Compare difference of probability between two Poisson distributions, evaluate at certain point.

Question

$X,Y$ are two independent random variables such that $X\sim \mathop{\mathrm{Po}}(\lambda_1), Y\sim \mathop{\mathrm{Po}}(\lambda_2)$, where $\lambda_2>\lambda_1$. Is there a conclusion about the size relationship between $\mathop{\mathrm{Po}}(\lambda_2)\{k\}$ and $\mathop{\mathrm{Po}}(\lambda_1)\{k\}$, if $k>\lambda_2$?
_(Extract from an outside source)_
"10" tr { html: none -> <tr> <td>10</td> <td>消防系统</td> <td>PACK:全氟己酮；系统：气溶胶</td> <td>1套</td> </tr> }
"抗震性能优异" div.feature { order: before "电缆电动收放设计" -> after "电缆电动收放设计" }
Simulations show that $\mathop{\mathrm{Po}}(\lambda_2)\{k\}>\mathop{\mathrm{Po}}(\lambda_1)\{k\}$. Is there proof, or what other conditions should I add?

Answer 1

Let's show the following equivalent statement according to Andrew:

For $\lambda_3>\lambda_2>\lambda_1$, we have $\lambda_3\log(\frac{\lambda_2}{\lambda_1})>\lambda_2-\lambda_1$

Proof:

Define $\delta=\lambda_2/\lambda_1>1$, $\lambda_3\log(\delta)>\lambda_2\log(\delta)=\lambda_1\delta\log(\delta)$, we want to show $\lambda_1\delta\log(\delta)>(\delta-1)\lambda_1$, which is equivalent to show $\delta\log(\delta)>(\delta-1)$. Let $f(x)=x\log(x)-x+1,x>1$ $$f^{\prime}(x)=\log(x)+1-1>0$$ which imply $f(\delta)>f(1)=0$. #

Answer 2

Let $\lambda_1 <\lambda_2$. Then $$e^{-\lambda_1}\frac{\lambda_1^n}{n!}<e^{-\lambda_2}\frac{\lambda_2^n}{n!}$$ if and only if $$e^{\lambda_2-\lambda_1}< \left(\frac{\lambda_2}{\lambda_1}\right)^n$$ if and only if $$ n\log(\lambda_2/\lambda_1)>\lambda_2-\lambda_1$$